→ DATA
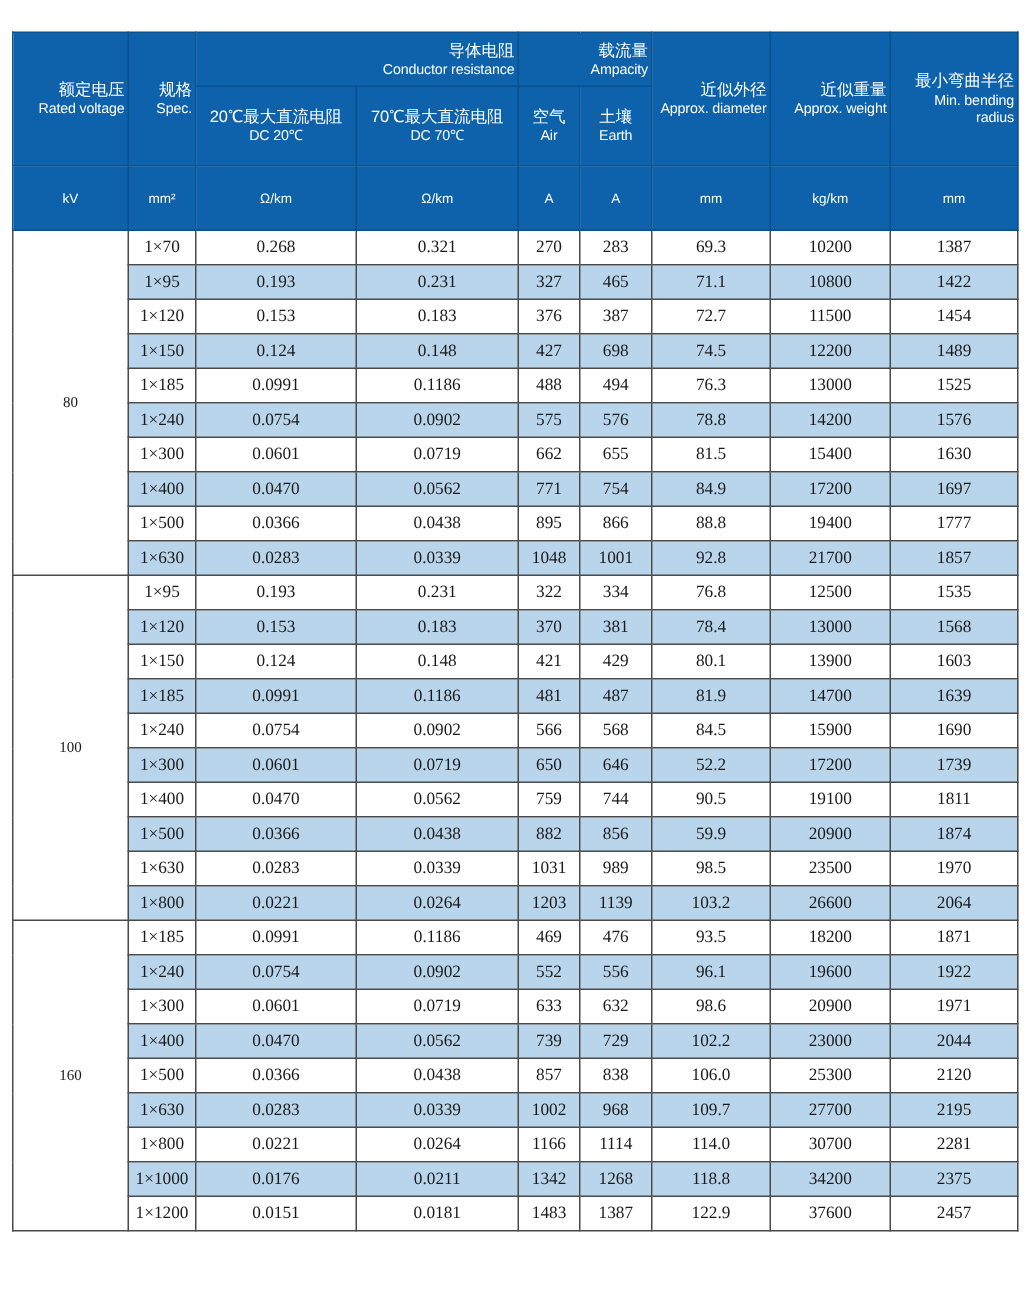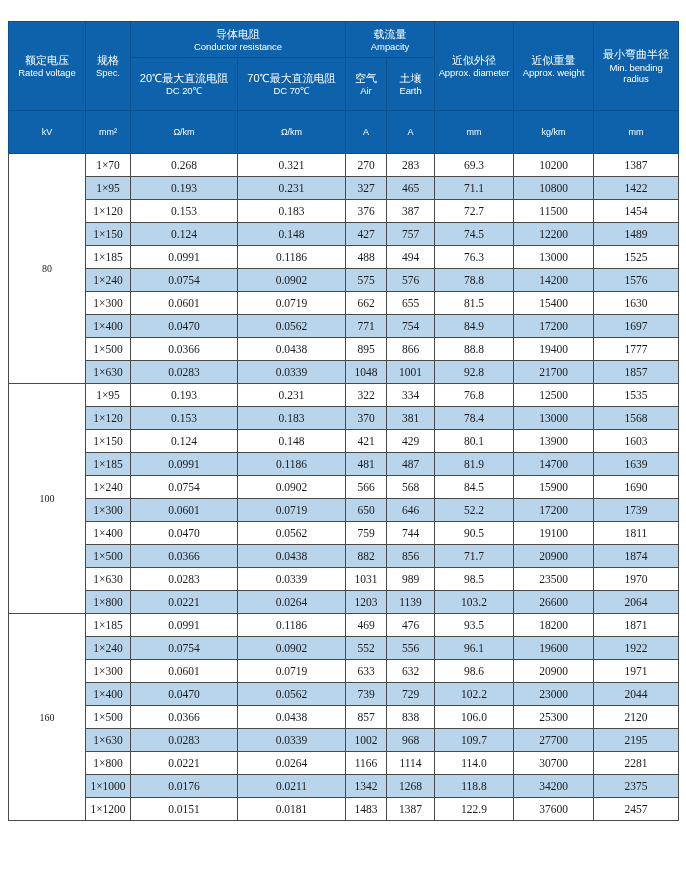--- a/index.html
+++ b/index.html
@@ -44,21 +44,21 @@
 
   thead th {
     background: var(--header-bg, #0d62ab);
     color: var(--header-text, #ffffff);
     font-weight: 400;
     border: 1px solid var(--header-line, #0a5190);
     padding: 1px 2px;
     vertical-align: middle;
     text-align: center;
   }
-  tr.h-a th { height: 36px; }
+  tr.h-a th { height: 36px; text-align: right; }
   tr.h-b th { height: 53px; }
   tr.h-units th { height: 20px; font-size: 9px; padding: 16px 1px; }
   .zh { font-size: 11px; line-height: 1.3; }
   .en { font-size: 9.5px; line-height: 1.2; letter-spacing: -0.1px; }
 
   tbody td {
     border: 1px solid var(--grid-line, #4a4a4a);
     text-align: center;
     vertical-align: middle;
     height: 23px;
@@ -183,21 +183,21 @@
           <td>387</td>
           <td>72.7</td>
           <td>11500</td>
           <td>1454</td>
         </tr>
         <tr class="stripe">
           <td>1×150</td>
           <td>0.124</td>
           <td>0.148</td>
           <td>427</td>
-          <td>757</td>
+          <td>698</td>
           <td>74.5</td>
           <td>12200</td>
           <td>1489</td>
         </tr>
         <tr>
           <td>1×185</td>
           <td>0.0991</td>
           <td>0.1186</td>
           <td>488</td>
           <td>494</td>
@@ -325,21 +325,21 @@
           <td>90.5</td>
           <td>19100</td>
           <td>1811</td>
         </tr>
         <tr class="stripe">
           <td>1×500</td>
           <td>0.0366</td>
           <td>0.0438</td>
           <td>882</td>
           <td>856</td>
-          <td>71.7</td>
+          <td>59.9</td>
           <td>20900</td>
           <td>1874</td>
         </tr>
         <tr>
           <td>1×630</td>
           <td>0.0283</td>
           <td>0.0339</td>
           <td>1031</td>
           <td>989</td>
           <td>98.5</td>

→ EXERCISE
Where does the string "padding" appear in the records above? Show every line that holds it.

→ COMPLETED EXERCISE
     padding: 1px 2px;
   tr.h-units th { height: 20px; font-size: 9px; padding: 16px 1px; }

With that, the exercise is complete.